Governos asiáticos voltaram a criticar hoje o primeiro-ministro da Austrália, John Howard, por ter sugerido a adoção de ataques preventivos na Ásia, como forma de agir contra supostos terroristas nos países vizinhos. Segundo eles, a declaração de Howard coloca em risco os esforços empregados no combate aos extremistas. Indonésia, Filipinas, Malásia e Tailândia acreditam que sua soberania será violada se a Austrália deslocar seu Exército, o mais sofisticado da região, para o território de países vizinhos. Ontem, Howard afirmou que ordenaria ataques preventivos fora de seu território se tivesse conhecimento de que cidadãos australianos corressem perigo. Ele sugeriu ainda que a Carta da ONU e a lei internacional sejam alteradas para permitir ações preventivas contra suspeitos de terrorismo em outros países. "Qualquer primeiro-ministro australiano que não o fizesse seria reprovado na prova mais básica de seu mandato", disse Howard. O ministro australiano das Relações Exteriores, Alexander Downer, por sua vez, teve de ir rapidamente a público negar que alguma ação do tipo esteja em fase de planejamento ou já em andamento.
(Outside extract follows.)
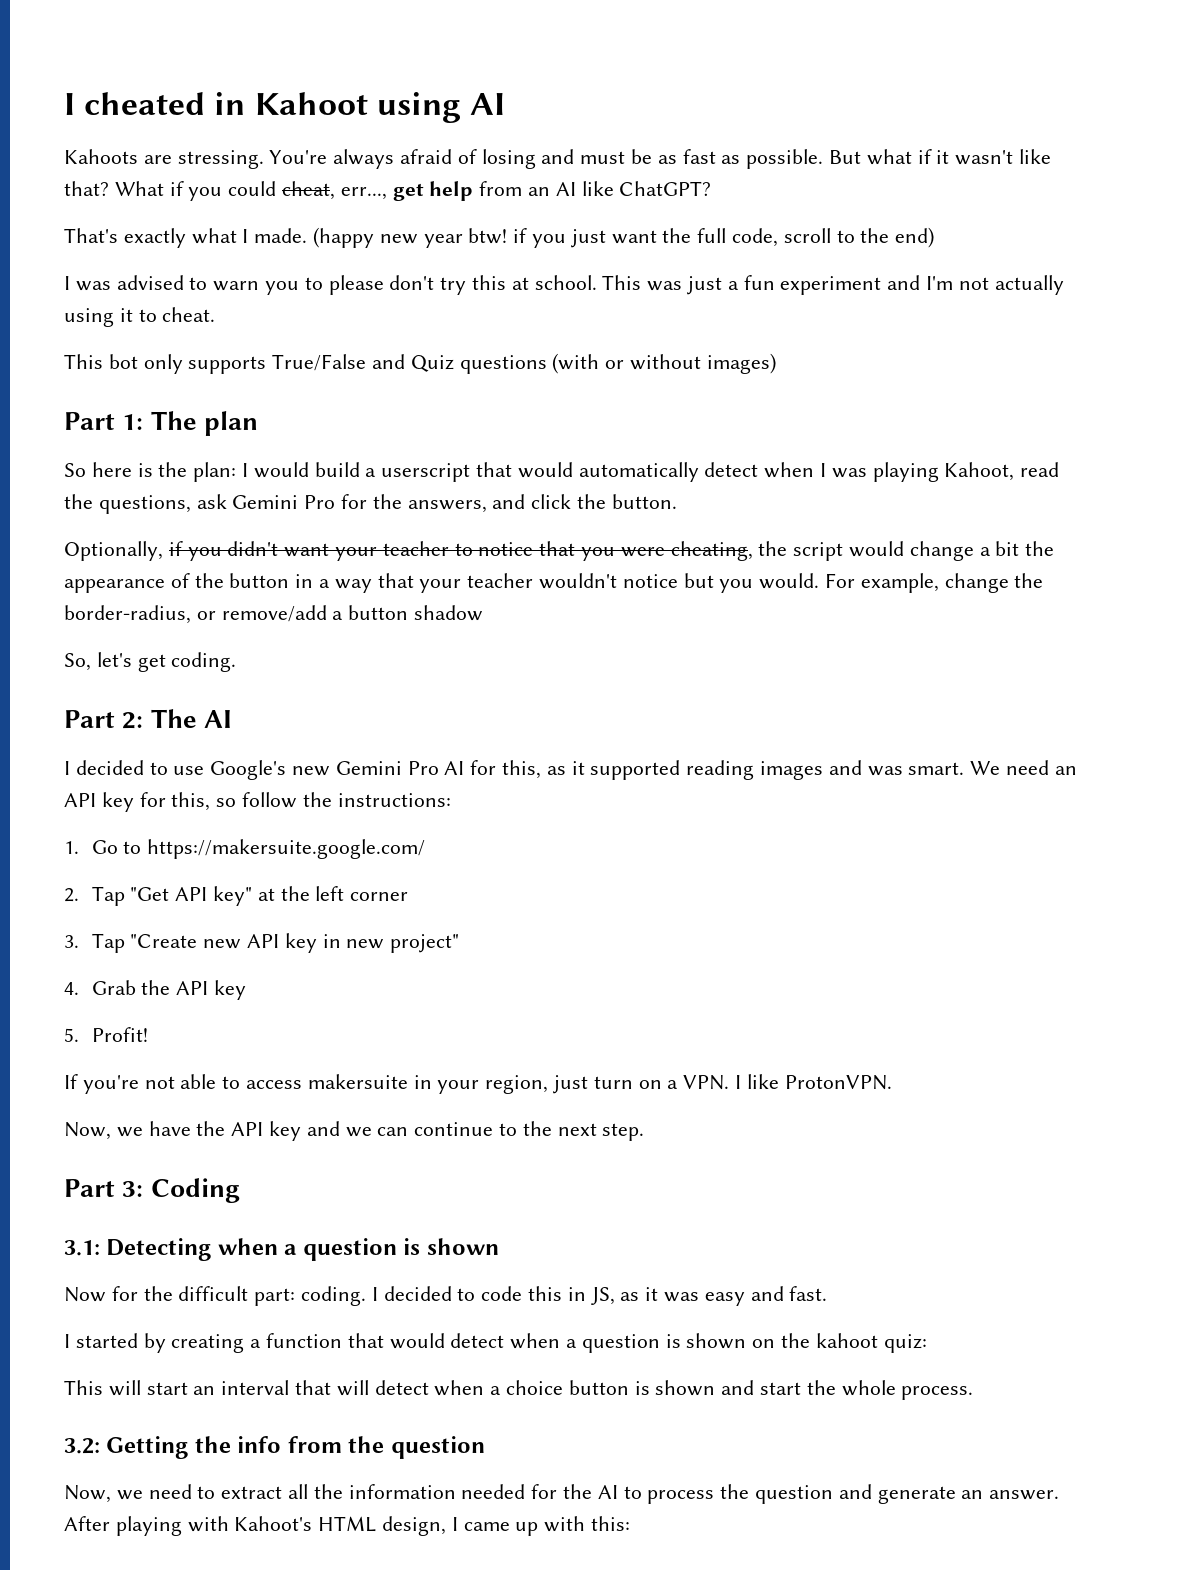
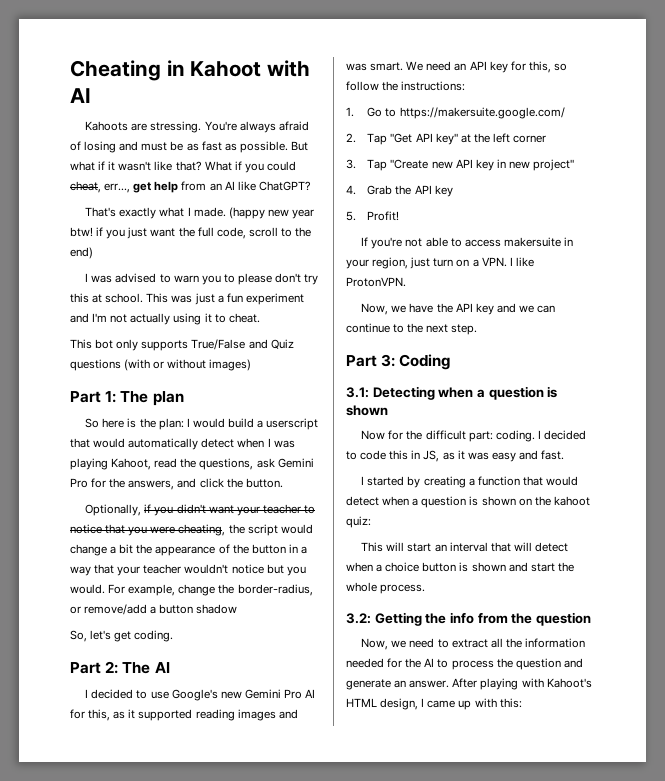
- I cheated in Kahoot using AI
+ Cheating in Kahoot with AI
Segundo o chanceler, a Austrália agiria em autodefesa contra supostos terroristas se fosse necessário. "Mas daí chegar à conclusão de que a Austrália está prestes a enviar soldados de forma agressiva ao sudeste da Ásia... isto não é verdade", garantiu. As declarações de Howard causaram indignação na Indonésia, o maior país muçulmano do mundo. "Austrália pronta para invadir a Ásia", disse a manchete do jornal Republika. "A Austrália de hoje não tem vergonha de se postar como polícia dos Estados Unidos", afirmou o jornal. O chanceler indonésio, Haas Wirayuda, qualificou os comentários de Howard como inaceitáveis. "A maioria dos membros das Nações Unidas dificilmente aceitaria. E os 115 países não alinhados teriam a mesma posição." Nas Filipinas, o conselheiro de segurança Nacional, Roilo Golez, sugeriu que Manila "vá devagar" com as negociações de um pacto antiterrorismo com Camberra devido às recentes declarações de Howard. O ministro da Defesa da Malásia, Najib Razak, avisou a Howard para que não adote nenhuma ação unilateral dentro de um país estrangeiro sem o consentimento do governo envolvido.